Deck Tech:

Posted in Event Coverage on March 27, 2004

By Brian David-Marshall

Brian David-Marshall is a New York–based game designer who has been involved with Magic since 1994, when he started organizing tournaments and ran a Manhattan game store. Since then, he has been a judge, a player, and one of the longest-tenured columnists on, as he enters his second decade writing for the site. He is also the Pro Tour Historian and one of the commentators for the Pro Tour.

Following Up with Rob Dougherty

This feature was originally going to be a feature match between Rob Dougherty and Dan Bridy. Both players were 6-2 and were in the mid-nineties of the standings. Rob was reasonably certain that a draw would allow both players to advance to Day Two. Dan was unsure but ultimately decided to roll the dice that not many players ahead of them would draw and the two players filled out the results slip and pawed through each other's decks.

Rob let out a sigh of grateful relief when he saw a pair of Vedalken Engineers and a Memnarch. Bridy saw the Surestrike Trident and had the opposite reaction, "Maybe we should have played."

Antonino DeRosa leaned over and stage-whispered to the YMG chieftain, "You guys should practice Limited more…that card is terrible." Rob sighed and explained that he agreed with DeRosa's assessment. With the intentional draw on the books and his status as to Day Two waiting for the round's conclusion, Rob agreed to tell us how his plan to cope with his sub-par card pool worked out for him.

He seemed apprehensive about his decision to draw and laughed when asked how wise his decision to draw was. "Remember my question at the start of the day? Genius or idiot? Well I just went double or nothing."

As for the deck, Rob was confident that he had made the correct decision when he built his mono-white deck with a number of janky cards like cards such as Nemesis Mask and Surestrike Trident. After his first few rounds of play he was not nearly as confident in that decision, "I lost my first two matches which was quite discouraging. The deck was coming out very powerfully in play testing and I won every Game 1 that I played."

"I had your standard Magic issues of maligning, mana flood, and mana screw against my first opponent to lose that match. My second opponent saw how fast my deck was a sided in a bunch of cheap defensive cards like Steel Wall--he also had Spikeshot Goblin and Longbow. Pingers present a real problem for my deck. Longbow is the worst equipment for me to see because I can't negate it as easily with my Bolas."

"What I should have done was side into the mono-black deck. His deck was geared toward my very fast deck and if I had switched to the black I think he would have had real problems beating me."

Rob won his next three matches handily. A quick perusal of his life tallies show him winning at twenty and twenty, twenty and sixteen, and twenty and sixteen. "My deck got its good draws. The board is obviously more of an indicator than life totals but it shows how my deck was always on the offensive."

Speaking of defensive… Rob defended his choice to include the Mask and Trident in his deck rather than splashing for cards like Electrostatic Bolt or Deconstruct. Regarding the Nemesis Mask Rob was particularly glowing with a caveat. "Compared to my other equipment it would get a low grade.

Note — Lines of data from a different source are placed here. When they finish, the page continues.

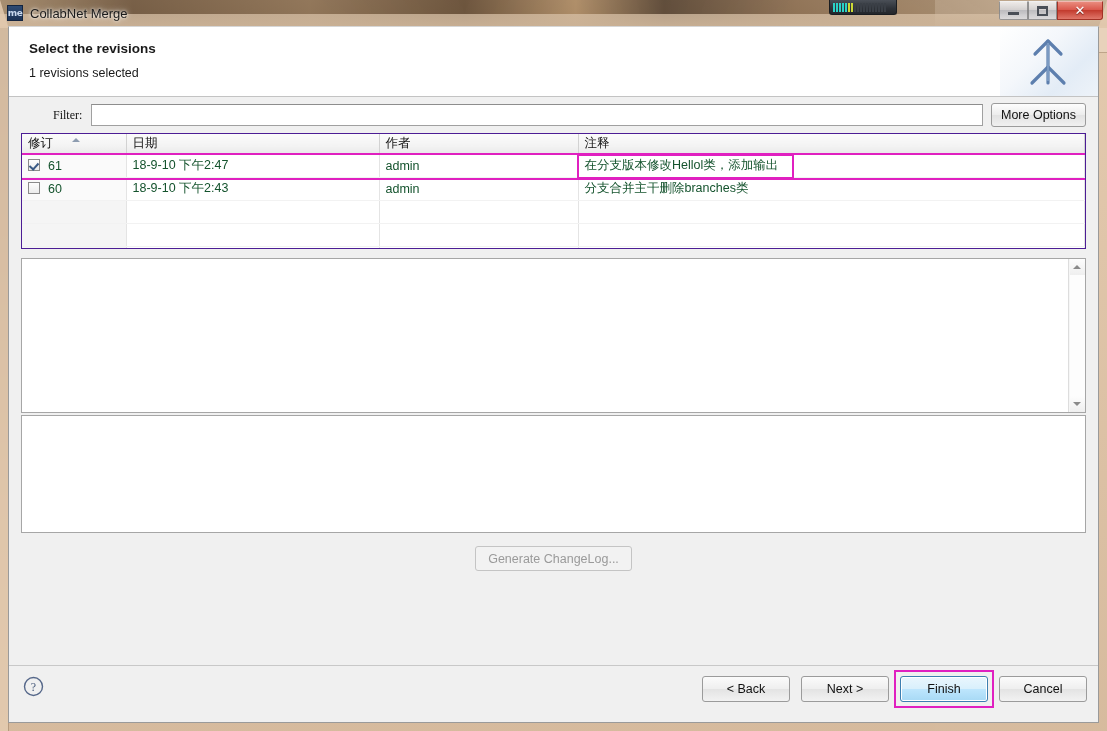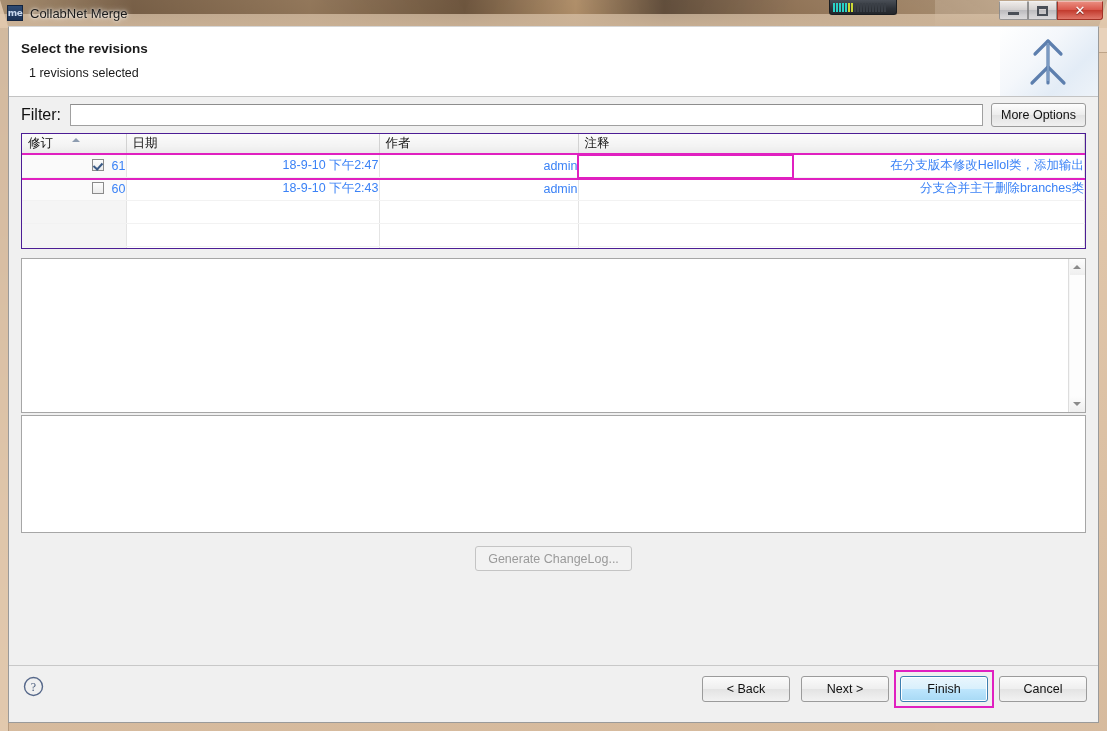--- a/index.html
+++ b/index.html
@@ -133,7 +133,7 @@
     overflow: hidden;
   }
   .hdr-title {
-    position: absolute; left: 12px; top: 14px;
+    position: absolute; left: 20px; top: 14px;
     font-size: 13.5px; font-weight: bold; color: #1a1a1a;
     font-family: "Liberation Sans", sans-serif;
   }

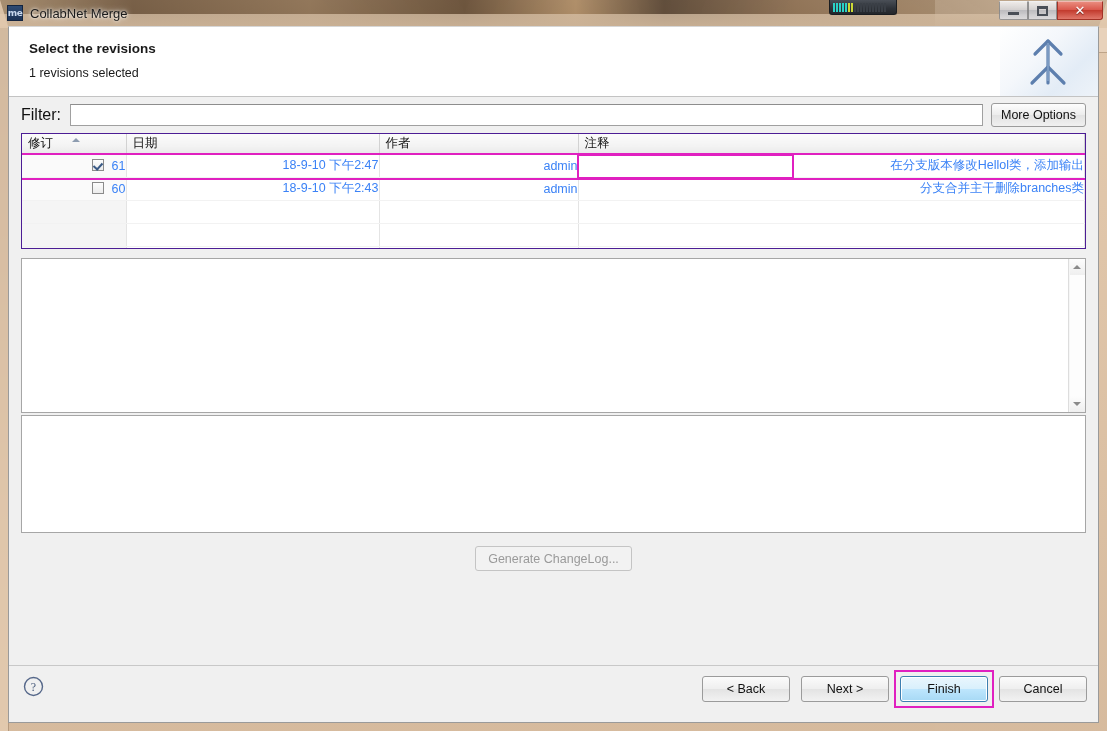--- a/index.html
+++ b/index.html
@@ -155,8 +155,9 @@
     display: flex; align-items: center;
   }
   .filter-label {
-    font-size: 16px; color: #111; margin-right: 9px;
-    font-family: Liberation Sans, sans-serif;
+    font-size: 12px; color: #111; margin-right: 9px;
+    font-family: Liberation Serif, serif;
+    margin-left: 32px;
   }
   .filter-input {
     flex: 1; height: 22px;

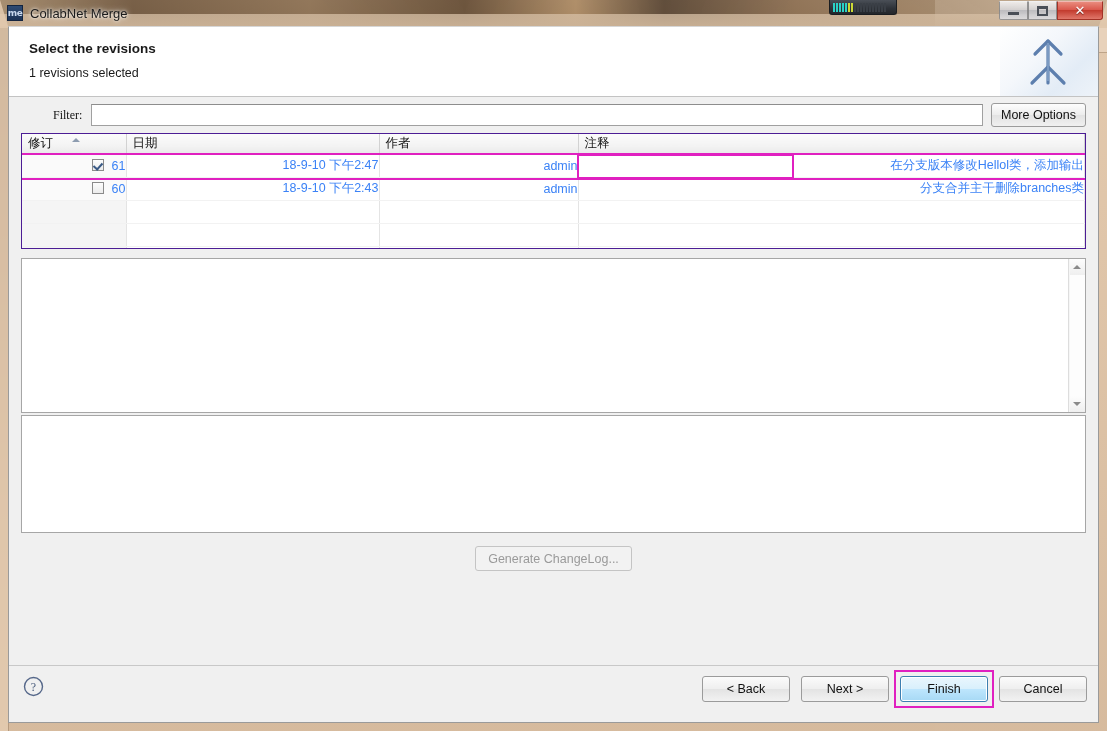--- a/index.html
+++ b/index.html
@@ -214,14 +214,13 @@
   }
   table.rev td {
     height: 23px;
-    font-size: 12.5px; color: #3b82f6;
+    font-size: 12.5px; color: #14532d;
     border-right: 1px solid #e4e4e4;
     border-bottom: 1px solid #f2f2f2;
     padding: 0 0 0 6px;
     vertical-align: middle;
     background: #fff;
     font-family: "Liberation Sans", "DejaVu Sans", sans-serif;
-    text-align: right;
   }
   table.rev td.col-rev { background: #fafafa; }
   table.rev tr.filler td { background: #fff; }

If I had another Bonesplitter or Morningstar I would have gladly played them in its place. However, as a card in my deck I would give it a B. It allowed me to win games and kill creatures. One of the matches that I lost as because my opponent killed my Mask--I would have won otherwise."

"It was definitely the right call to play it--one hundred percent. It should only make the cut under special circumstances but under those circumstances it can be a star player. Generally speaking I think you could probably play the deck in a red-green build. It is an expensive Lure."

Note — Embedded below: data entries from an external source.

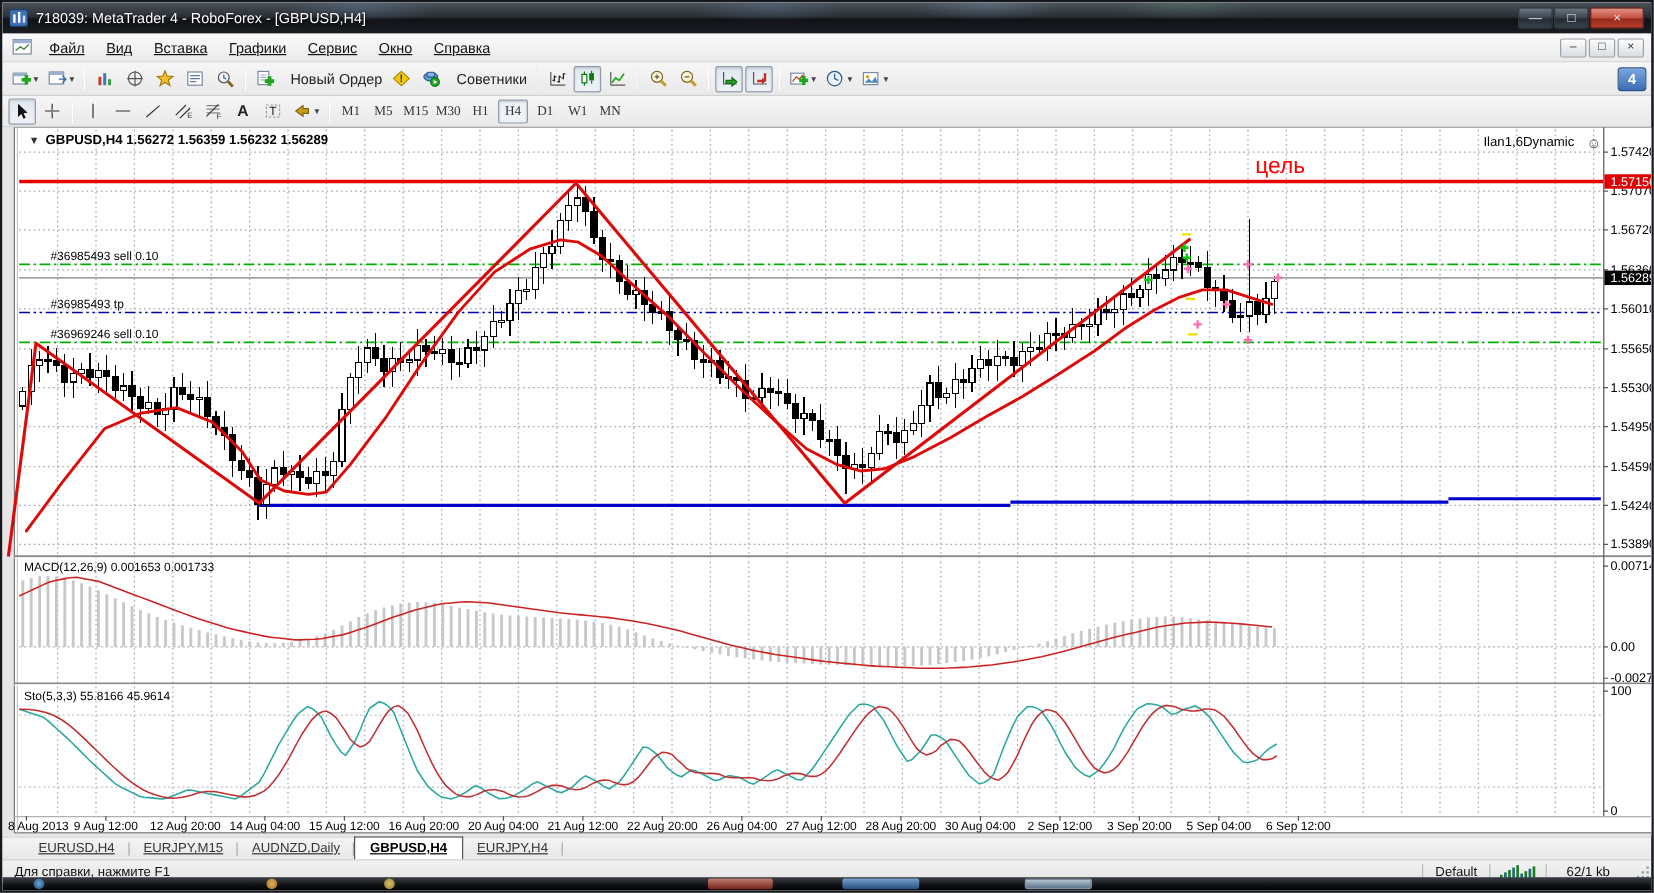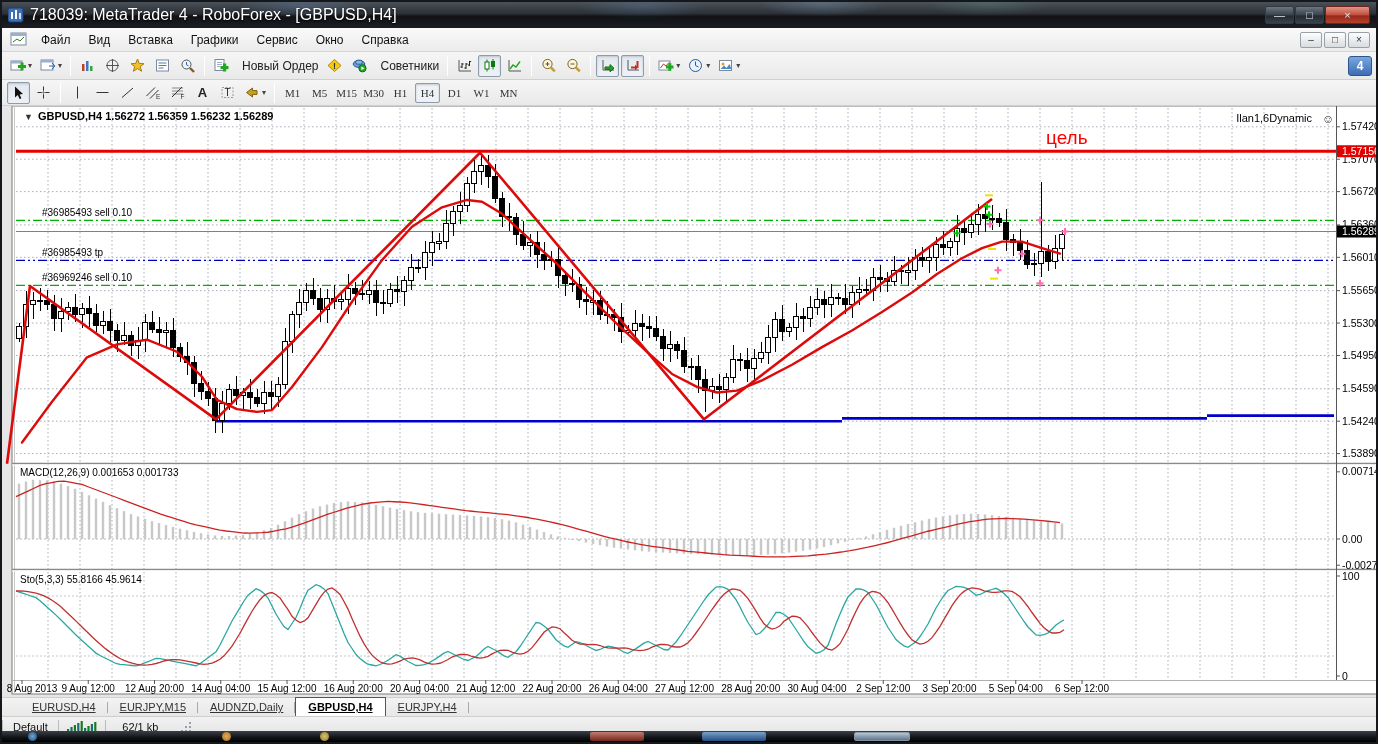--- a/index.html
+++ b/index.html
@@ -15,7 +15,7 @@
       radial-gradient(ellipse 90px 18px at 820px 2px,rgba(150,190,230,.25),transparent 70%),
       radial-gradient(ellipse 90px 18px at 985px 2px,rgba(120,200,160,.18),transparent 70%),
       linear-gradient(#4a5158 0%,#2b3036 45%,#101216 55%,#1b1f24 100%);}
-  .titlebar .title{font-size:16px;margin-left:6px;text-shadow:0 1px 2px #000;white-space:nowrap;}
+  .titlebar .title{font-size:12px;margin-left:6px;text-shadow:0 1px 2px #000;white-space:nowrap;}
   .winbtns{margin-left:auto;display:flex;gap:1px;}
   .wb{width:29px;height:18px;border:1px solid #343a40;border-radius:2px;color:#dfe6ee;
       font-size:11px;line-height:16px;text-align:center;

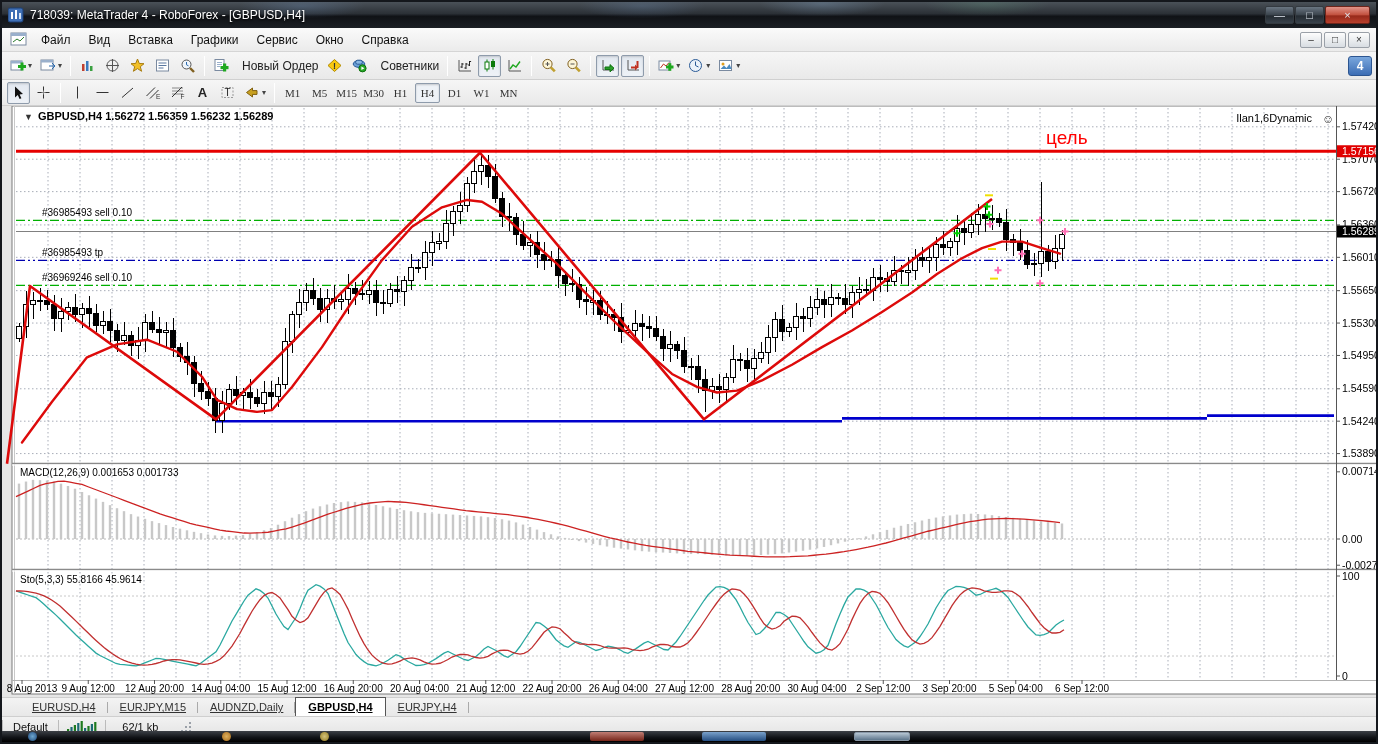--- a/index.html
+++ b/index.html
@@ -90,7 +90,7 @@
       <rect x="1" y="1" width="15" height="3" fill="#9ab0cc"></rect>
       <polyline points="3,10 7,7 10,9 14,5" fill="none" stroke="#2a7a2a"></polyline>
     </svg>
-    <div id="menu-items" style="display:flex;">
+    <div id="menu-items" style="display:flex;text-decoration:underline;">
         <div class="menuitem">Файл</div>
         <div class="menuitem">Вид</div>
         <div class="menuitem">Вставка</div>

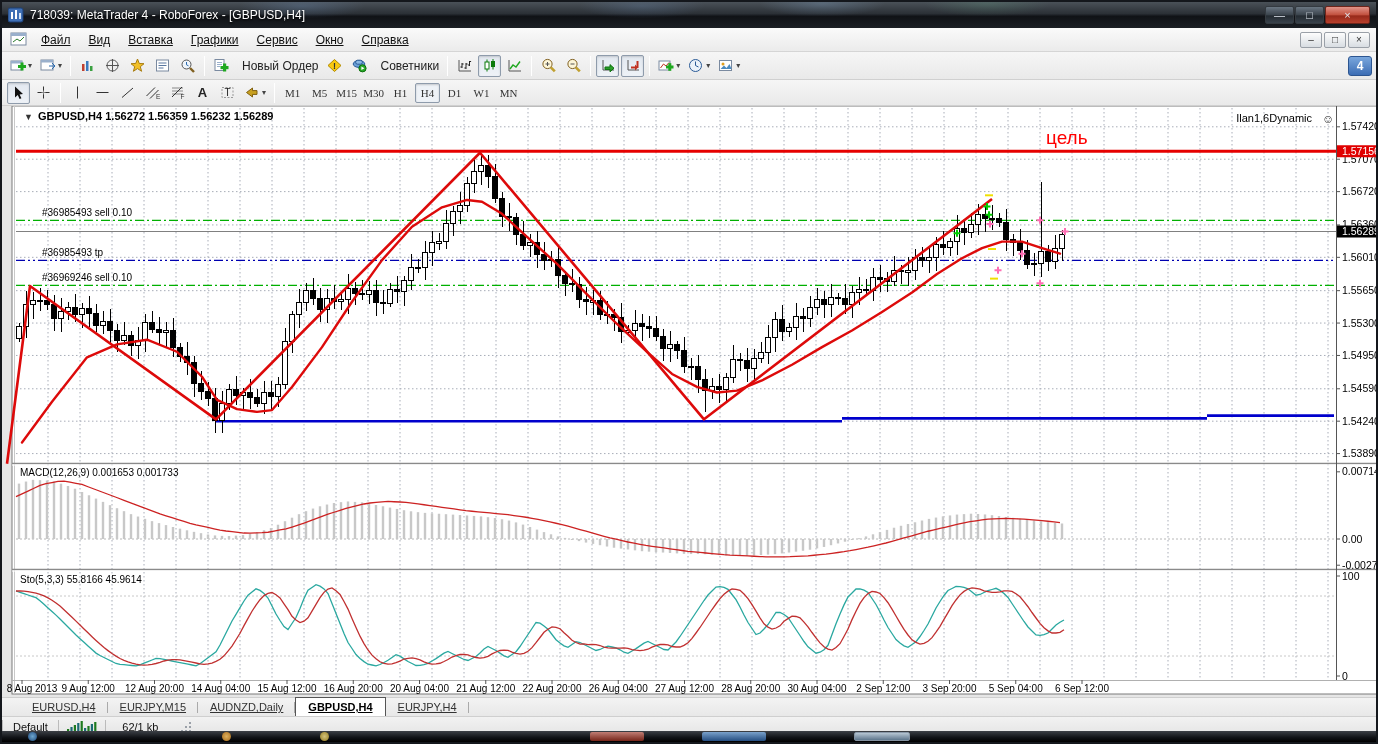--- a/index.html
+++ b/index.html
@@ -1080,6 +1080,7 @@
     </div>
 
   <div class="statusbar">
+    <div class="scell first">Для справки, нажмите F1</div>
     <div class="scell">Default</div>
     <div class="scell" style="padding:0 6px;">
       <svg width="34" height="13" id="traffic-svg">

Rob was much more cautious about recommending that people play with the Trident. "the first thing I want people to realize is that is an absolutely awful card. In general you should NOT be playing with it. However, in this deck it served an important role as finisher. My deck could deal a lot of damage rather quickly but could it could get bogged down in the midgame."

Rob explained that the card served double duty thanks to its ability to give first strike. He could hold off attacking creatures while doing direct damage with it at the end of player's turns. "I even killed one creature when my opponent didn't realize it gave first strike and waltzed right into it. It was particularly good on Razor Golem and Den Guard."

There was one game where Rob sided it out for a Bottle Gnomes and he claimed to wish it a Trident throughout the entire game. "Against my round six opponent I actually used my Arcbound Reclaimer to grow it back twice. The game was completely bogged down--on the ground and in the air and the Trident was my victory condition. He had to kill it twice and I had to bring it back twice."

"In that game it was the bomb--as crazy as that sounds."

The final standings were posted and Rob--and Dan Bridy--managed to squeak into the second day. Rob does not think he would have been able to manage that with any other configuration of cards, "I am pretty confident that had I done a standard build that accommodated my "good" cards I would have gotten crushed."